Pourquoi le blanc , si précieux aux peintres de toutes les cultures et essentiel
aux calligraphes chinois et japonais, n'est-il évoqué en Occident qu'en termes
d'absence, ou de manque ? On n'y conçoit pourtant jamais cette couleur,
Wittgenstein lui-même l'avait noté, comme transparente : elle demeure
toujours celle d'une surface lumineuse et impénétrable. L'hypothèse qui est
avancée dans ce livre est que notre ignorance, ou plutôt notre refus, du blanc
tient au modèle de pensée que nous devons à l'alphabet. En inventant
la transcription de la parole par voyelles et par consonnes les Grecs ont
transformé l'écriture en code graphique, provoquant ainsi dans son histoire
une mutation qui, de la création des systèmes idéographiques à celle de
l'écriture sémitique, n'avait jamais été envisagée : l'exclusion de la part visuelle
de l'écriture, sa lecture, de ses principes de fonctionnement.

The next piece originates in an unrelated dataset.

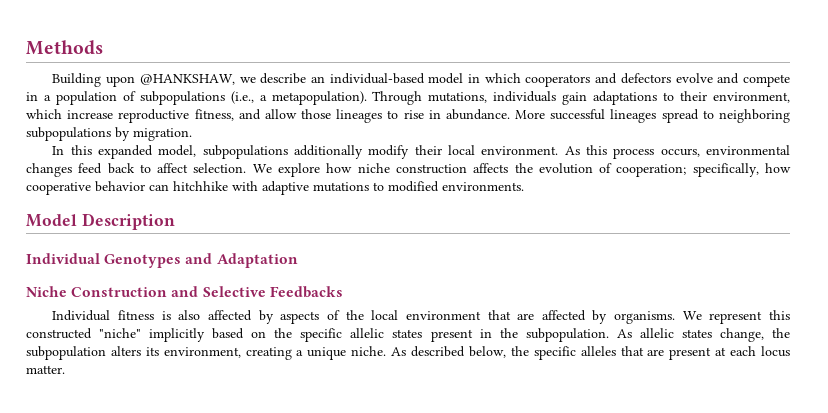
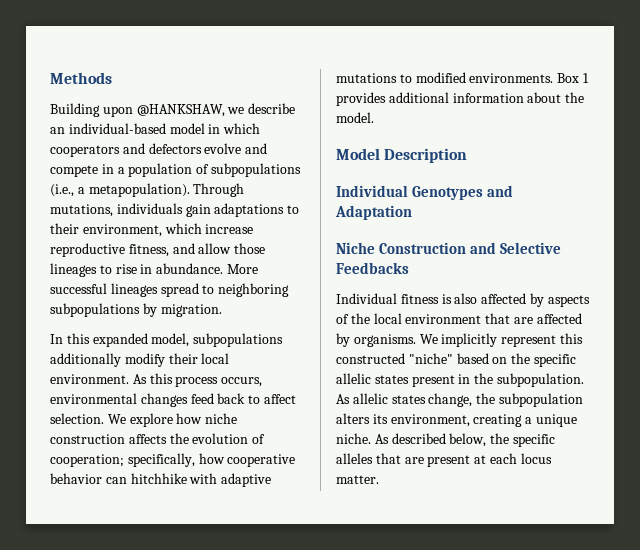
+ Box 1 provides additional information about the model.
- We represent this constructed "niche" implicitly based on the specific allelic states present in the subpopulation.
+ We implicitly represent this constructed "niche" based on the specific allelic states present in the subpopulation.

On trouvera ici les éléments d'un dossier sur le sujet, et quelques preuves.
Preuves de l'ostracisme du blanc par la culture occidentale, du rôle qu'y a joué
l'alphabet, et de ses conséquences jusque dans la conception que cette culture
se fait du signe. Mais preuves aussi des trouvailles auxquelles la redécouverte
du blanc a donné lieu, dans l'image d'abord, picturale et photographique,
mais également dans la création littéraire, à l'ère de l'imprimerie.